You have worked on many faces. Whose face is the most meaningful to you?

Those of former president Park Jung-hee and Marilyn Monroe. The two seem very disparate, but in my memory they are connected. This has to do with the times. When I was young, any news on the newspaper or on the radio began with news of President Park Jung-hee. Whether I liked it or not, he was always around me. Whatever came of it, one must admit that he was the first person to attempt closer relations; both diplomatically and economically; with the United States. In that regard, I saw a conceptual link between him and Marilyn Monroe, who was the icon of American culture at the time.
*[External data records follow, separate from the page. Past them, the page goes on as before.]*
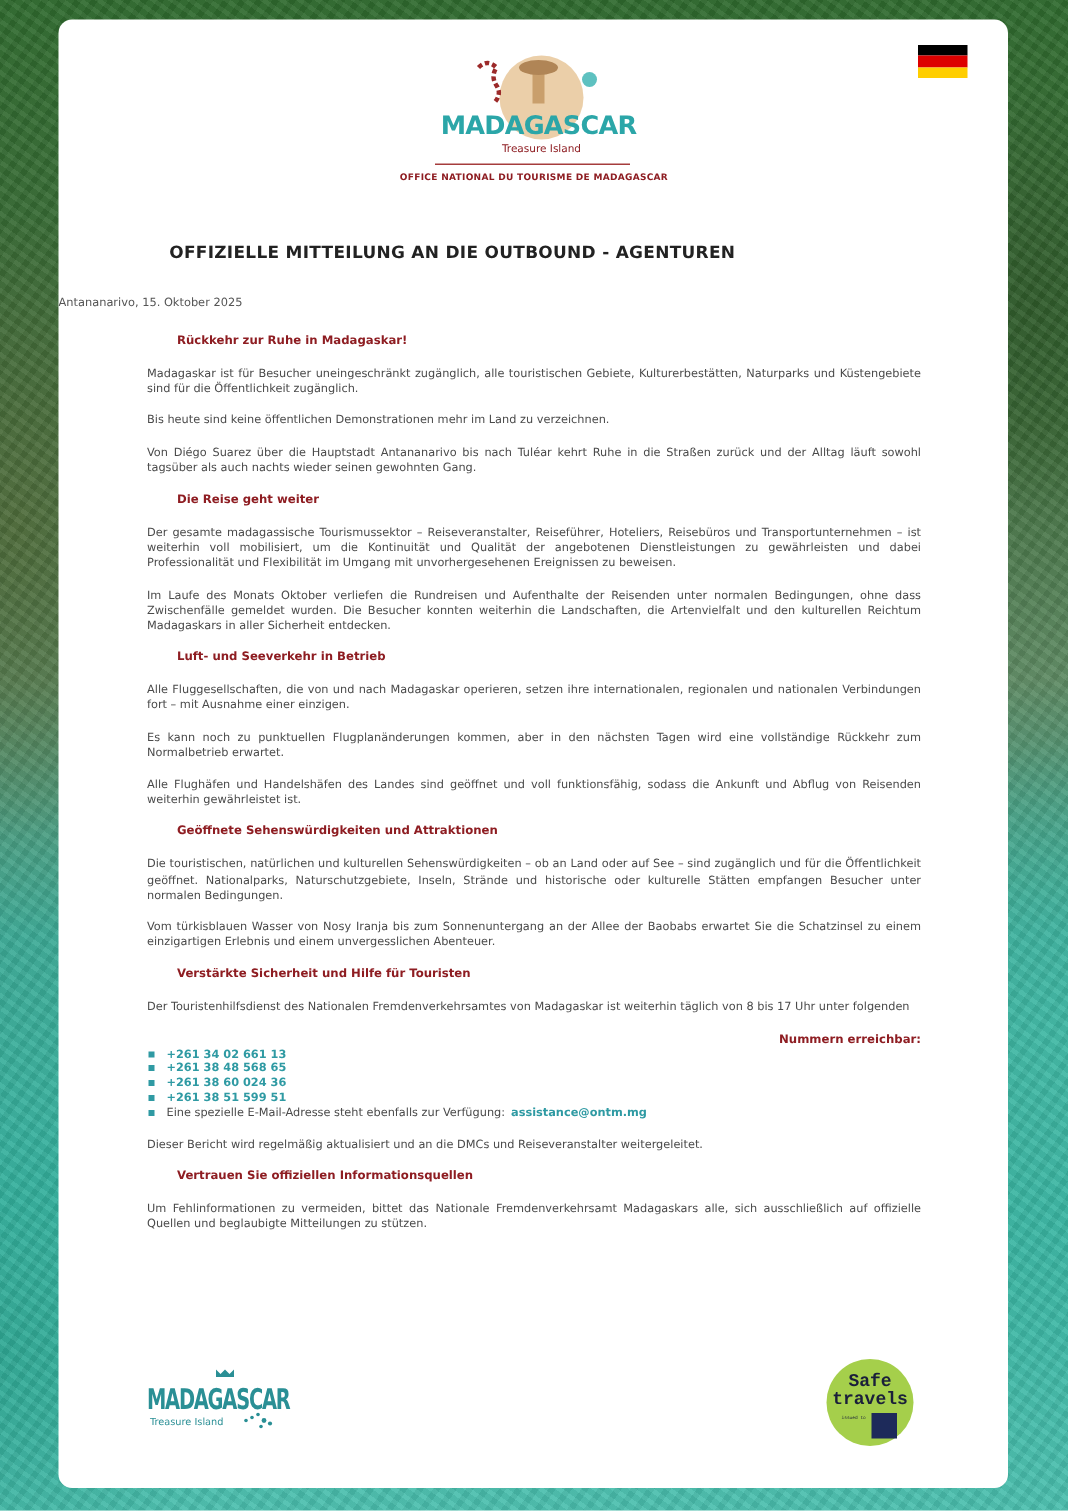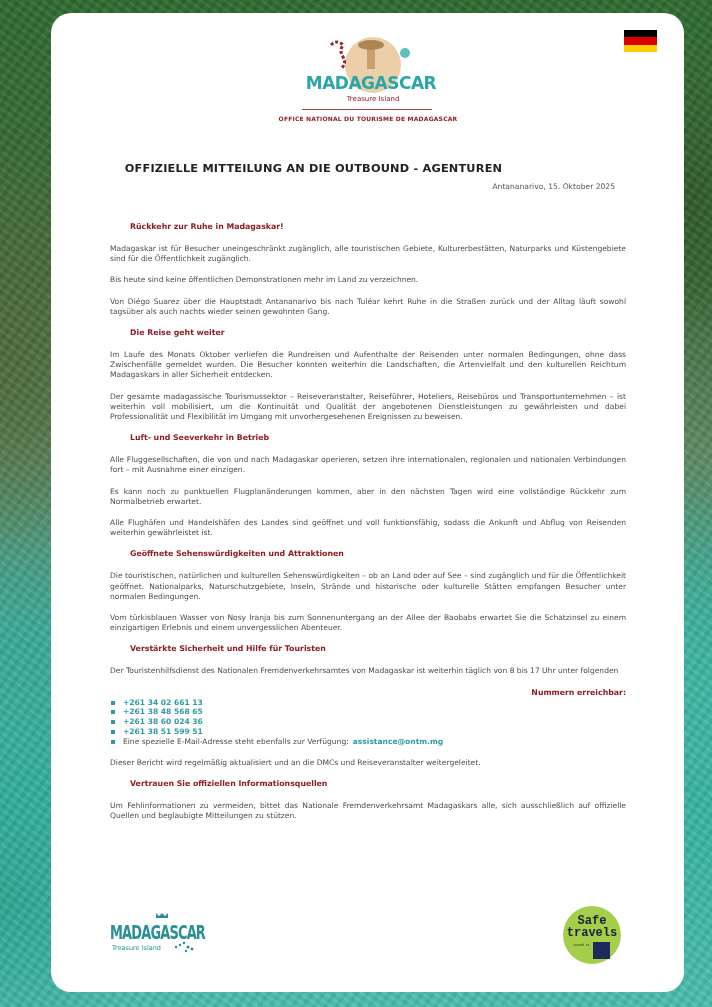--- a/index.html
+++ b/index.html
@@ -21,7 +21,7 @@
   }
   .card {
     position:absolute; left:39px; top:13px; width:633px; height:979px;
-    background:#ffffff; border-radius:20px;margin-left:12px;
+    background:#ffffff; border-radius:9px;
   }
   .flag { position:absolute; left:573px; top:17px; width:33px; height:22px; display:flex; flex-direction:column; }
   .flag span { flex:1; }

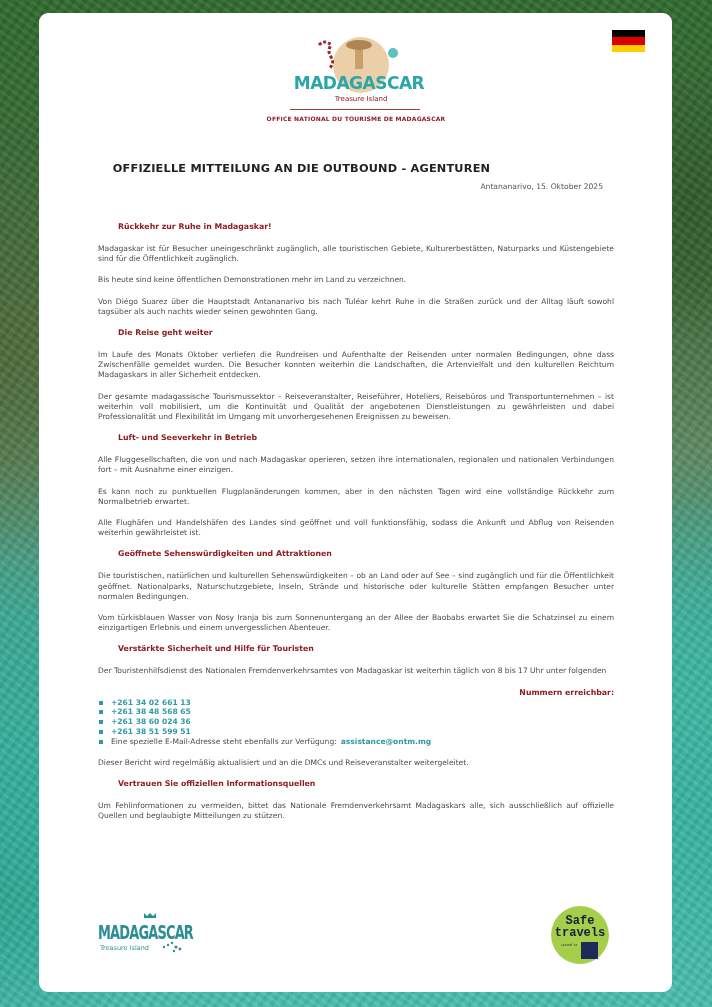--- a/index.html
+++ b/index.html
@@ -30,7 +30,7 @@
   .office-line { position:absolute; left:251px; top:96px; width:130px; height:1px; background:#a53c3c; }
   .office-name { position:absolute; left:212px; top:102px; width:210px; text-align:center; font-size:6px; font-weight:bold; color:#8e1d22; letter-spacing:0.2px; }
   .title { position:absolute; left:0; top:149px; width:525px; text-align:center; font-weight:bold; font-size:11.3px; color:#222; letter-spacing:0.2px; }
-  .dateline { position:absolute; left:0; top:169px; width:564px; text-align:right; font-size:7.6px; color:#555; }
+  .dateline { position:absolute; left:0; top:184px; width:564px; text-align:left; font-size:7.6px; color:#555; }
   .content { position:absolute; left:59px; top:209px; width:516px; font-size:7.55px; line-height:10.2px; color:#4a4a4a; }
   .content h3 { margin:0 0 12px 0; font-size:7.8px; color:#8e1d22; font-weight:bold; line-height:10px;padding-left:20px; }
   .content p { margin:0 0 11px 0; text-align:justify; }

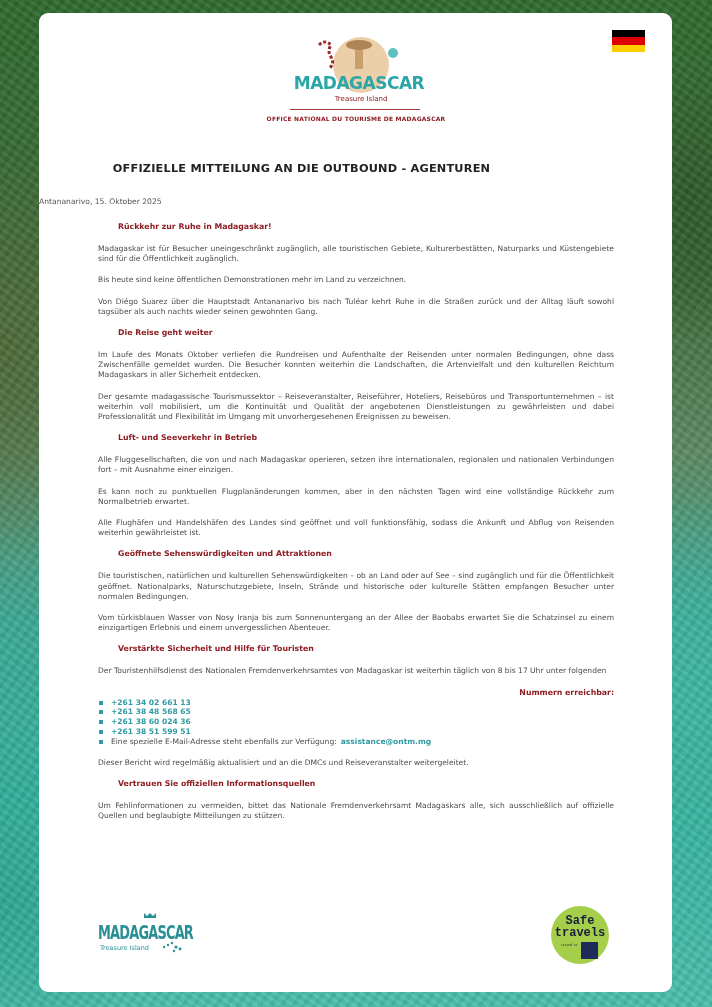--- a/index.html
+++ b/index.html
@@ -85,8 +85,8 @@
     </div>
     <div>
       <h3>Die Reise geht weiter</h3>
+      <p>Der gesamte madagassische Tourismussektor – Reiseveranstalter, Reiseführer, Hoteliers, Reisebüros und Transportunternehmen – ist weiterhin voll mobilisiert, um die Kontinuität und Qualität der angebotenen Dienstleistungen zu gewährleisten und dabei Professionalität und Flexibilität im Umgang mit unvorhergesehenen Ereignissen zu beweisen.</p>
       <p>Im Laufe des Monats Oktober verliefen die Rundreisen und Aufenthalte der Reisenden unter normalen Bedingungen, ohne dass Zwischenfälle gemeldet wurden. Die Besucher konnten weiterhin die Landschaften, die Artenvielfalt und den kulturellen Reichtum Madagaskars in aller Sicherheit entdecken.</p>
-      <p>Der gesamte madagassische Tourismussektor – Reiseveranstalter, Reiseführer, Hoteliers, Reisebüros und Transportunternehmen – ist weiterhin voll mobilisiert, um die Kontinuität und Qualität der angebotenen Dienstleistungen zu gewährleisten und dabei Professionalität und Flexibilität im Umgang mit unvorhergesehenen Ereignissen zu beweisen.</p>
     </div>
     <div>
       <h3>Luft- und Seeverkehr in Betrieb</h3>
It happened that they lived together in the same time period, and putting them together signifies the coupling of Korea and the United States, their capitalism and democracy. Also, these were the first two faces that I painted for the series. I worked on them in 1998 and presented them to the public in 1999 at the Kumho Museum of Art.

I expect your painting process to be extremely gruesome and “intense.” Why do you focus on such work?

I always wanted to be a painter, ever since I was a little kid. I liked being alone rather than playing with friends. To put it simply, I was not very sociable. Among the solitary things I could do alone, I liked drawing the most. There was no special reason. Some things are just meant to be. The very act of painting is for the satisfaction of my own interest and passion, not for material reasons, but for the sake of doing something relentlessly, without giving up. Looking back, I think I turned to painting because I couldn’t do anything else. I didn’t like going to crowded places, and that was just one of my many handicaps. I had quite a few insecurities to deal with, which may be the reason I am still continuing on the road of such extremes. That is not all. During the 1997 economic crisis, when Korea had to reach out to the International Monetary Fund for help, many artists were forced to take other roads just to survive. This was truer in the fine arts than in design. As laborers avoid 3D jobs, artists avoided basic and simple “labor-intensive” work, such as sculpting and painting. The refusal came with the insecurity of the times, and this led to the stimulation of fields of art that permitted some sort of industrialization. As a result, only those artists who were predisposed to “intensivepainting” continued on their work with almost asinine zeal. So-called “successful” artists of my age are those who kept plugging away at their work during hard times, deepening and amplifying their specialty. The surviving artists found the blind spot of the age and worked hard behind the scenes.

It seems that we may expect many changes from you. What other subjects are you interested in other than faces?

Landscapes. But I do not want to quit purposely what I am doing right now and go on to another project. An artist may make a conscious decision to introduce changes in his work, but when his thoughts and paintings mature enough, the changes eventually will creep up to him. The latter is how I usually work.

What is your idea of a painter?

A painter creates a mutation of a work from trivialities and stands by to watch what kind of life they take on.